Obama On Vouchers,"Intolerable" Status Quo, Replicating Charter Success

Blogs, Letters & Testimonials

February 14, 2008

Warning: This post will use the "V-word" so if that is a problem for you, this may be a good time to go get your nails done or get that massage or something.

"You do what's right for the kids." — Barack Obama. Read on…

So The Obamanator has taken his "Yes We Can" tour to Favreville, or as some maps still insist on calling it, Wisconsin. And he decides to sit down with the editorial board from my old stomping/scribbling ground, the Milwaukee Journal Sentinel. And the editors, who know how to take a local issue and use it to squeeze some substance out of a guy like The Obamanator, decide to ask him about Milwaukee's groundbreaking private school voucher program. (In framing the question, one editor notes the political contours of the debate, i.e. it is a program that is very popular with low-income parents but, uh, not so much with the teachers union, whose members earn too much to qualify for a voucher. OK, the editor didn't mention that last part but my fingers couldn't help moving around on the keyboard.)

Because I used to be completely immersed in writing about the politics of vouchers in Milwaukee, I have studied pretty closely over the last 18-years as politicians have swung through Brewtown and offered their thoughts on the program. I watched Bill Clinton do the NEA Two-Step Backtrack after sending Democratic Assemblywoman Annette "Polly" Williams a letter congratulating her on her leadership with the original voucher law for Milwaukee in 1990. (He fretted in the letter that the "traditional Democratic party establishment" hadn't given her more encouragement.)
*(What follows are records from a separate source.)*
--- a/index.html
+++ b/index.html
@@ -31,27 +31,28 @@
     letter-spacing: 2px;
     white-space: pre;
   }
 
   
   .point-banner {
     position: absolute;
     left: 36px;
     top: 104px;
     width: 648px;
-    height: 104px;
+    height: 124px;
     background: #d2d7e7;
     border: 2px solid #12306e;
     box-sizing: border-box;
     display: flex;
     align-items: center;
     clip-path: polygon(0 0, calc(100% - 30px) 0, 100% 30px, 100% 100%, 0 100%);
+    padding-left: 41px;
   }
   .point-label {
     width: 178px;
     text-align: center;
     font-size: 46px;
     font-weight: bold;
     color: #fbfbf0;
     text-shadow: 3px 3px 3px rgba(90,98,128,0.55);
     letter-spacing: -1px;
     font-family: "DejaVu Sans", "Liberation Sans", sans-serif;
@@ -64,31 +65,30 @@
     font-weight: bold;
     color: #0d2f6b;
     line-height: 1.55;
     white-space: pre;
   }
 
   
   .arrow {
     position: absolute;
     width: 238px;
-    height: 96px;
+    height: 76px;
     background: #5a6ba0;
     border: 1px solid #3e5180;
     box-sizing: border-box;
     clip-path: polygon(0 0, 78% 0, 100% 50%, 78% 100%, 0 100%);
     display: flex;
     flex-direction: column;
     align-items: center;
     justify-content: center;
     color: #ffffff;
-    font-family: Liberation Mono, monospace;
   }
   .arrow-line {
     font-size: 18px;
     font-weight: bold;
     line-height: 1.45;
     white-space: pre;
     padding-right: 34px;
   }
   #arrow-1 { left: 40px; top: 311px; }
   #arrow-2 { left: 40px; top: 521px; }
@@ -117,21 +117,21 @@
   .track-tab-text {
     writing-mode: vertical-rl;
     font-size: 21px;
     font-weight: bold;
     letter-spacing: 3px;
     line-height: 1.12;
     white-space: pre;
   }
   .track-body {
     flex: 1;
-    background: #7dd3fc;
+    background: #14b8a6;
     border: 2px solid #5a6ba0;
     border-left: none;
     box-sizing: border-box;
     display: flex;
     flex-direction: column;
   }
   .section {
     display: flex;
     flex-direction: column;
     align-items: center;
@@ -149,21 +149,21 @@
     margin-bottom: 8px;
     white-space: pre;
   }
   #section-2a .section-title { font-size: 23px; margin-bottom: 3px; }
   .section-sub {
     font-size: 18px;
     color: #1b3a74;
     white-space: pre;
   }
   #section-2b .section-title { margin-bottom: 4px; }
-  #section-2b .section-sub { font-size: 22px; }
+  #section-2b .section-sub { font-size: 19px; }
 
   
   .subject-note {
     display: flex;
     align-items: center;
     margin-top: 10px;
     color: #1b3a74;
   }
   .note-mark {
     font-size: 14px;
I watched Democratic candidates like Al Gore pander to the NEA by voicing steadfast oppostion to vouchers, only to see him concede later that if he was a parent of a child in the kind of non-functioning public schools we're talking about, then hell, yeah, he'd be a voucher user.

And just as bad, I watched Republican candidates gush with support for vouchers without any sort of nod to the complexities that attach themselves to a program that is obviously loaded with them – i.e. what exactly do we do with the public school system once we let people vote with their feet, especially since history has proven in Milwaukee that a vast number of parents who choose schools for their kids do in fact choose public schools. (Also, I watched them pretend they would fight for poor parents even though, in hindsight, the only fights they were really imagining were overseas.) 

So when I watched the 6-minute video of Obama's answer to the question, I was struck by something. In the long history of the "voucher soundbite" from politicians, Obama may have provided one of the most interesting answers I've ever heard.